Data:
= = =

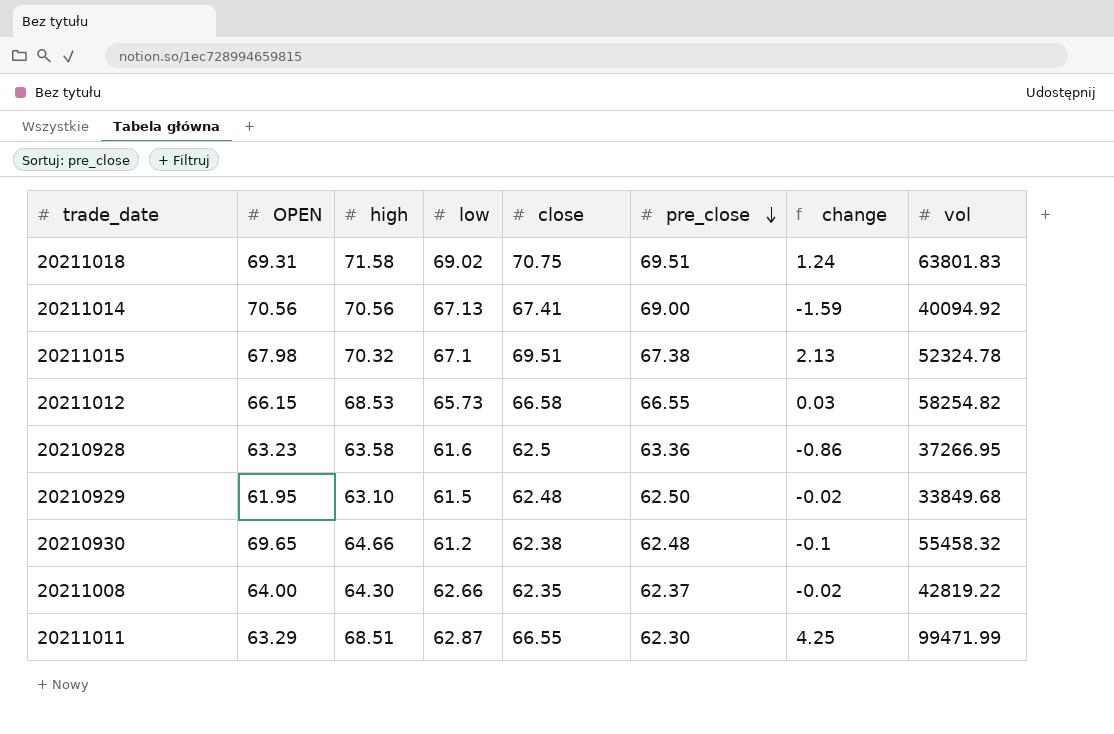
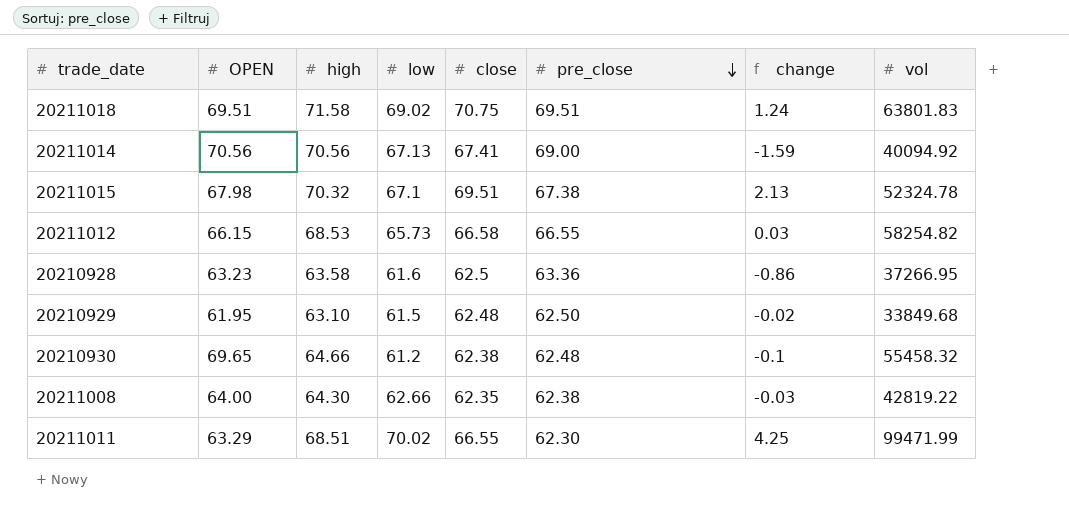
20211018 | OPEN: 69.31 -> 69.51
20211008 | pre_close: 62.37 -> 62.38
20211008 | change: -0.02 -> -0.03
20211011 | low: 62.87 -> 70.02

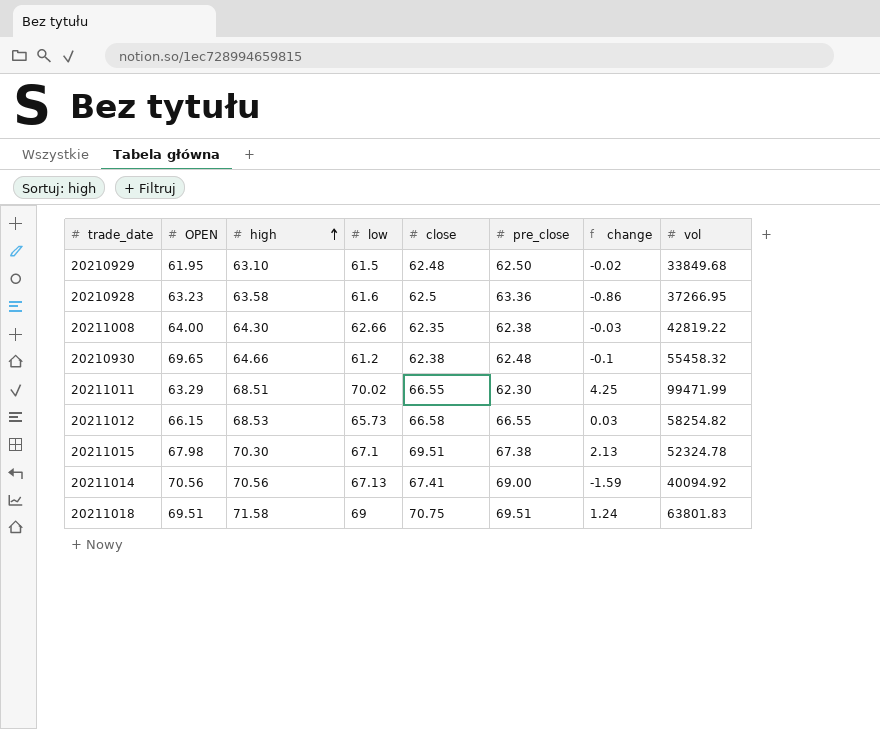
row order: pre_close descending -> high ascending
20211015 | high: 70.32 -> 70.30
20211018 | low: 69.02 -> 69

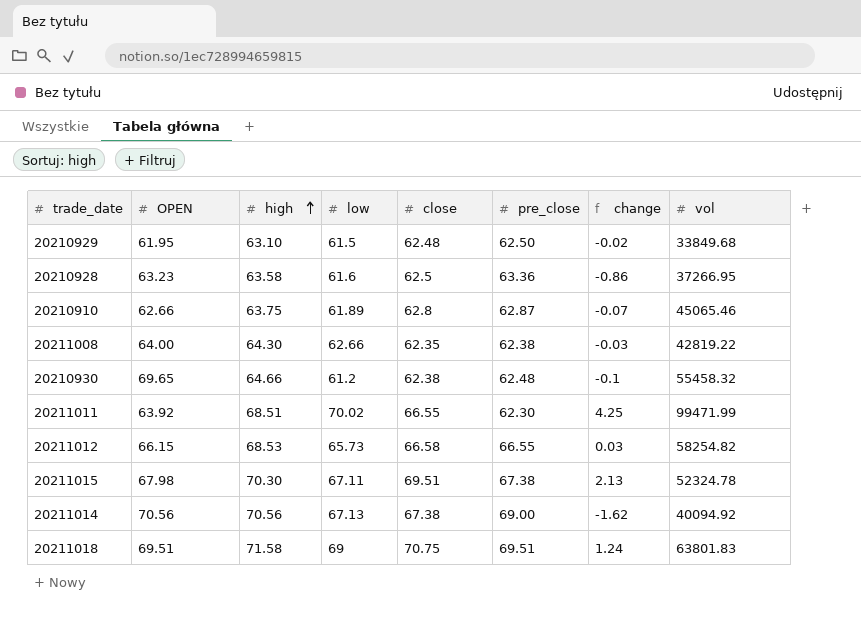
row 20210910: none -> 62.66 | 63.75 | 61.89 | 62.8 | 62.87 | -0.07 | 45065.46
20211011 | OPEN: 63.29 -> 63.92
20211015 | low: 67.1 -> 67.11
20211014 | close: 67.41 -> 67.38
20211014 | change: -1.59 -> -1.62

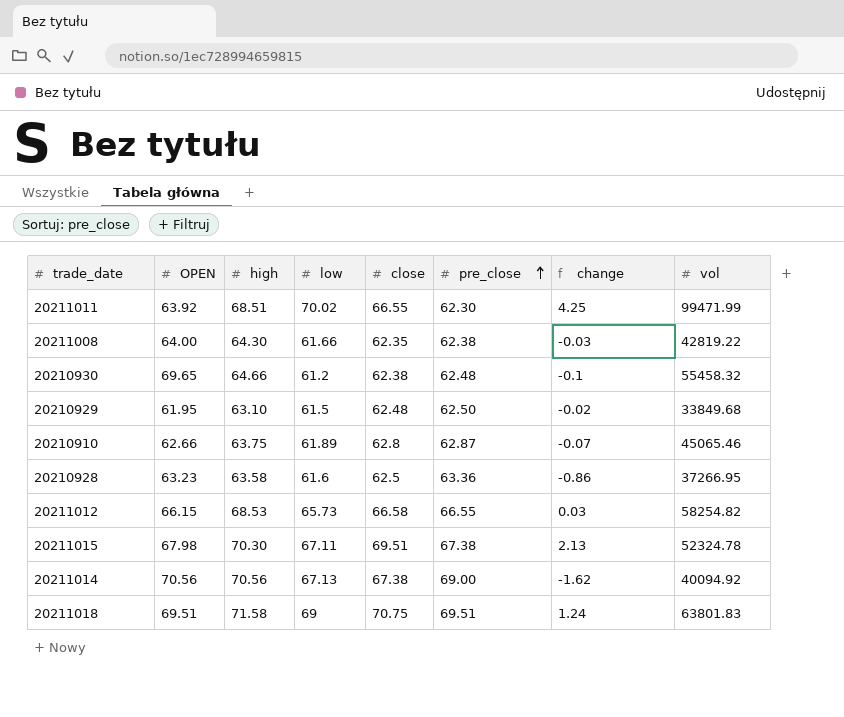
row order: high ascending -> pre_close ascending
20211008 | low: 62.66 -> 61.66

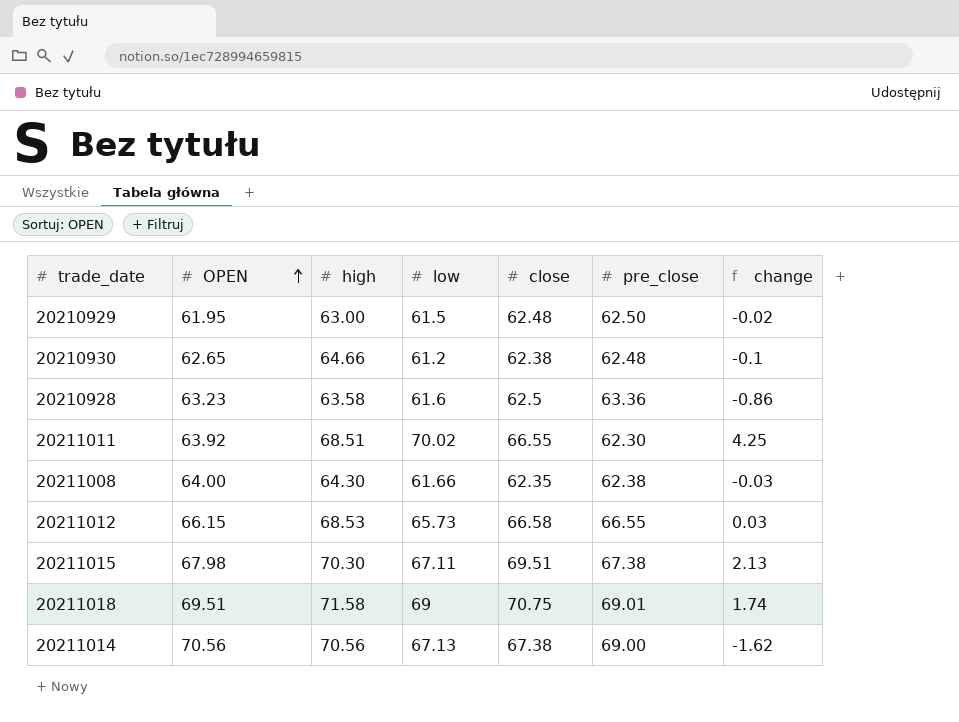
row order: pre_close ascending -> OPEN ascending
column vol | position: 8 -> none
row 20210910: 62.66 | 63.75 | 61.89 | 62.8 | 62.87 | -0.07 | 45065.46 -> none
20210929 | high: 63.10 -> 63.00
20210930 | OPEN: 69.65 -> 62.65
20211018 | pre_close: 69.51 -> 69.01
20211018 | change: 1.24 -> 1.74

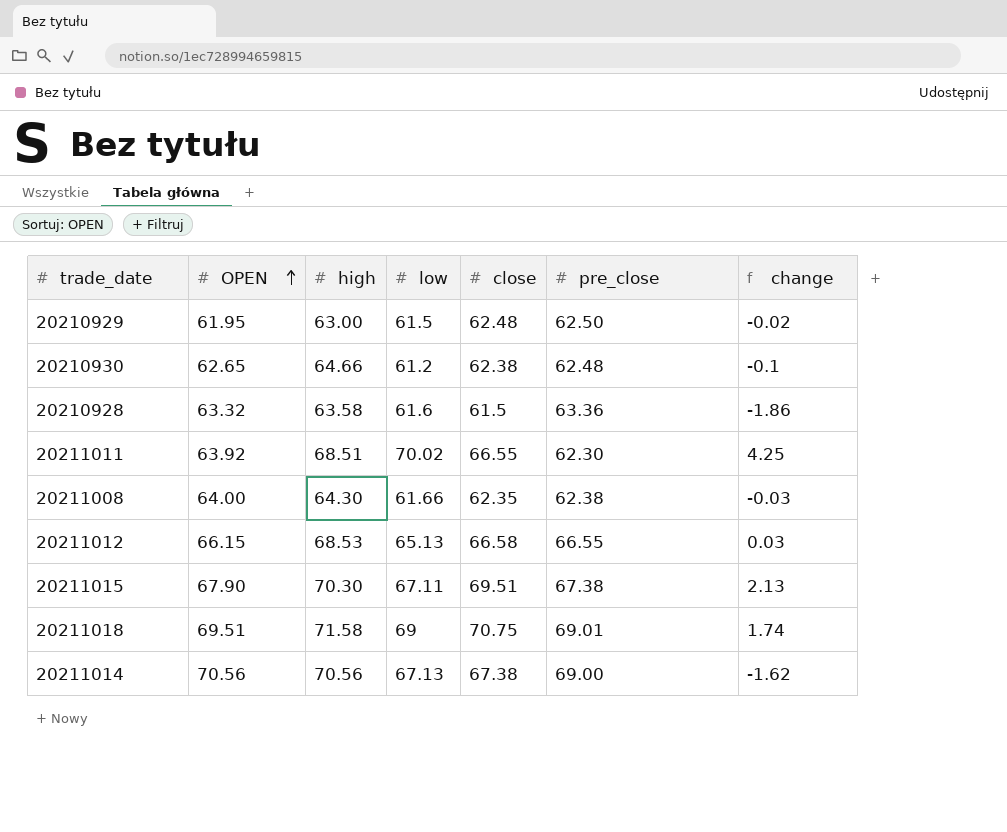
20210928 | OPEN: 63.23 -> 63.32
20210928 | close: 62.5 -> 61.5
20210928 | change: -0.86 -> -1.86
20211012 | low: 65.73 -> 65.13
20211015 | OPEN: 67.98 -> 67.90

= = =

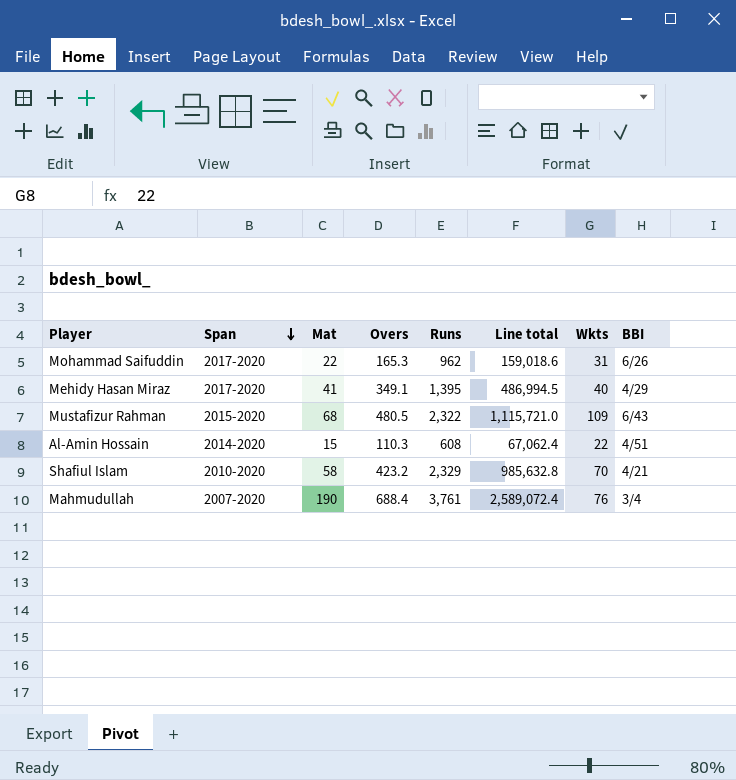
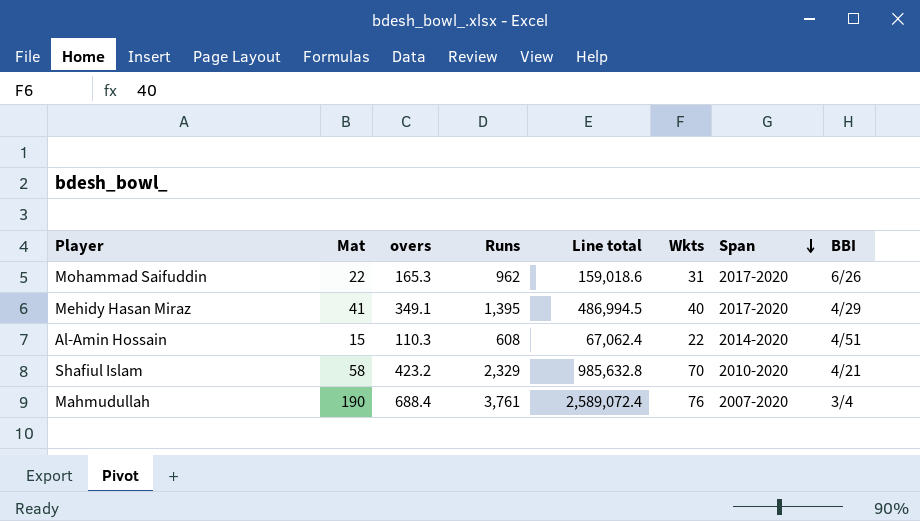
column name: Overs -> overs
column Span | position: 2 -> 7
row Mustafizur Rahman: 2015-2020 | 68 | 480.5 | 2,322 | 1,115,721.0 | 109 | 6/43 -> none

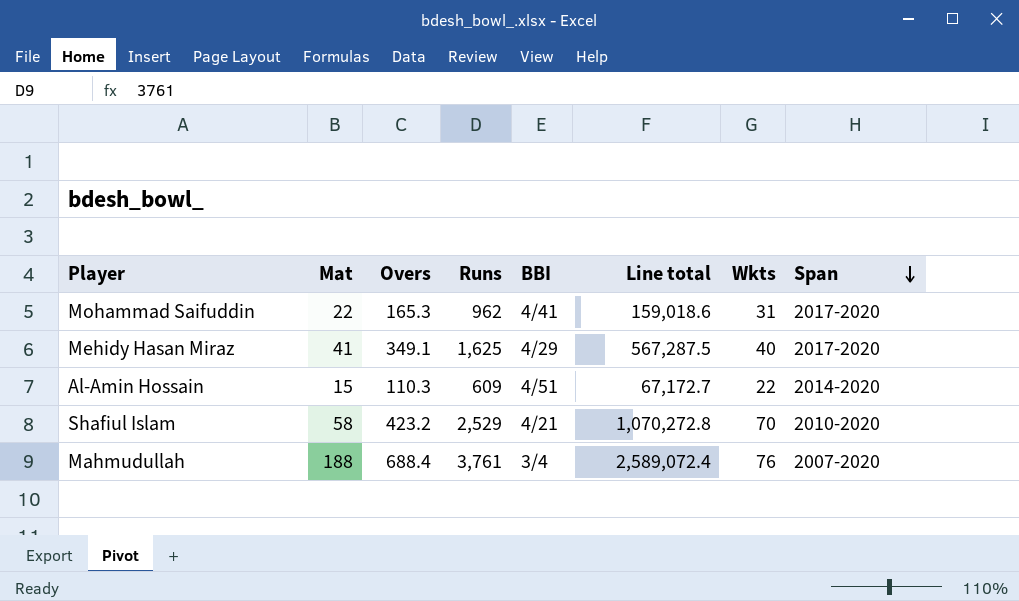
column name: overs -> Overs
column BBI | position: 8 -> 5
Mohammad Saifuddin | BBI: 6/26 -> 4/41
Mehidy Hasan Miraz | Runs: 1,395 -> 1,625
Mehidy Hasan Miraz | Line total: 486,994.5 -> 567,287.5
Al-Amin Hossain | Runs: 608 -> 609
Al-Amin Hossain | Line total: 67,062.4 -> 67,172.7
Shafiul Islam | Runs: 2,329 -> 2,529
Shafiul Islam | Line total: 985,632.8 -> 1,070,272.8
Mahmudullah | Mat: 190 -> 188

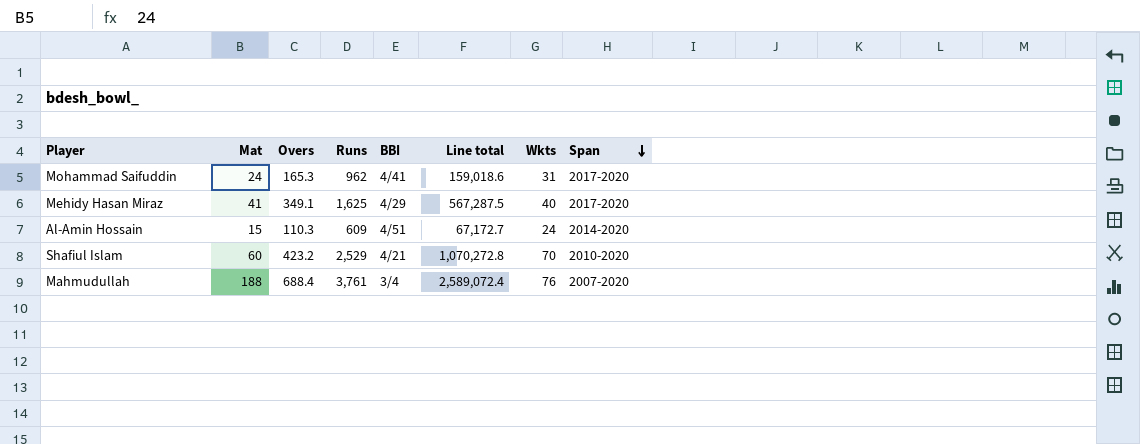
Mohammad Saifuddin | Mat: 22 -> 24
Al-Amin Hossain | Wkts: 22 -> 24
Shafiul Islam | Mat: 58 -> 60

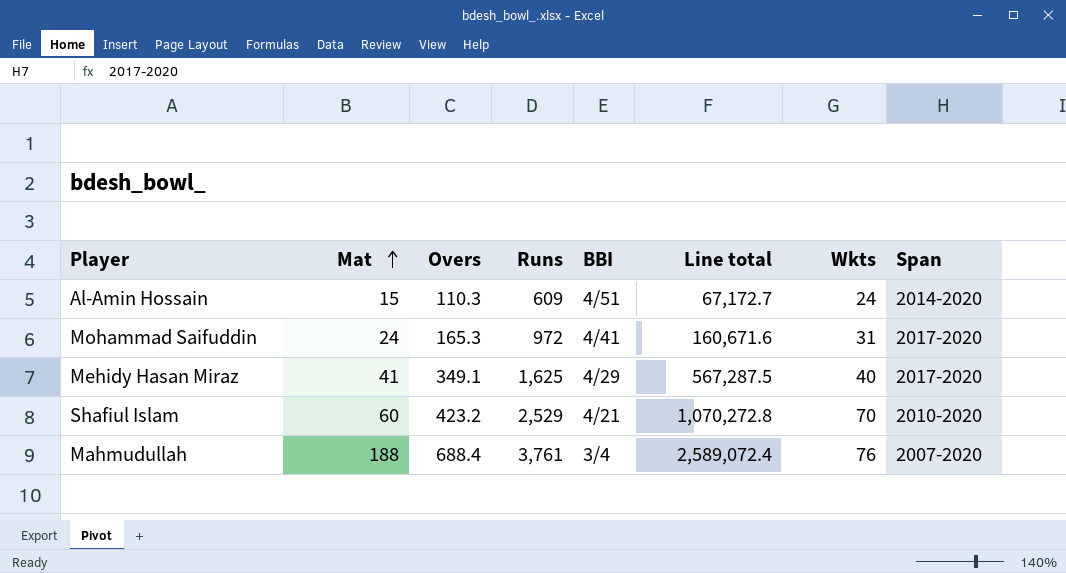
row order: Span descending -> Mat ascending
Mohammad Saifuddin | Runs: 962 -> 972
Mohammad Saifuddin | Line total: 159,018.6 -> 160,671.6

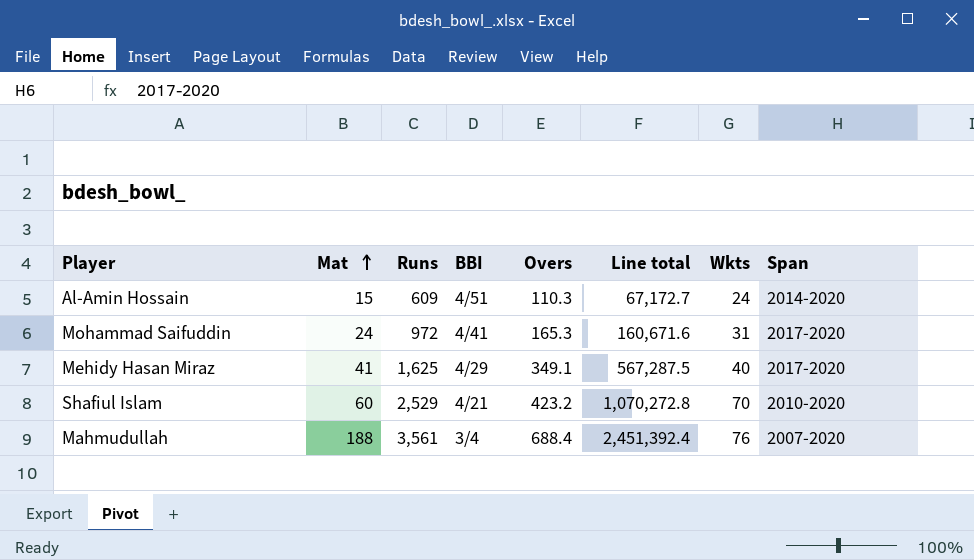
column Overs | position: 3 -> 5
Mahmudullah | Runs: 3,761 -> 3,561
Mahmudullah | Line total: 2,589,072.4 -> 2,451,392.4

= = =

Exercise:
Your answer must be the lines above from the one holding "row order: Span descending -> Mat ascending" up to and including the one holding "Mahmudullah | Line", exact and with no pictures.

Solution to the exercise:
row order: Span descending -> Mat ascending
Mohammad Saifuddin | Runs: 962 -> 972
Mohammad Saifuddin | Line total: 159,018.6 -> 160,671.6

column Overs | position: 3 -> 5
Mahmudullah | Runs: 3,761 -> 3,561
Mahmudullah | Line total: 2,589,072.4 -> 2,451,392.4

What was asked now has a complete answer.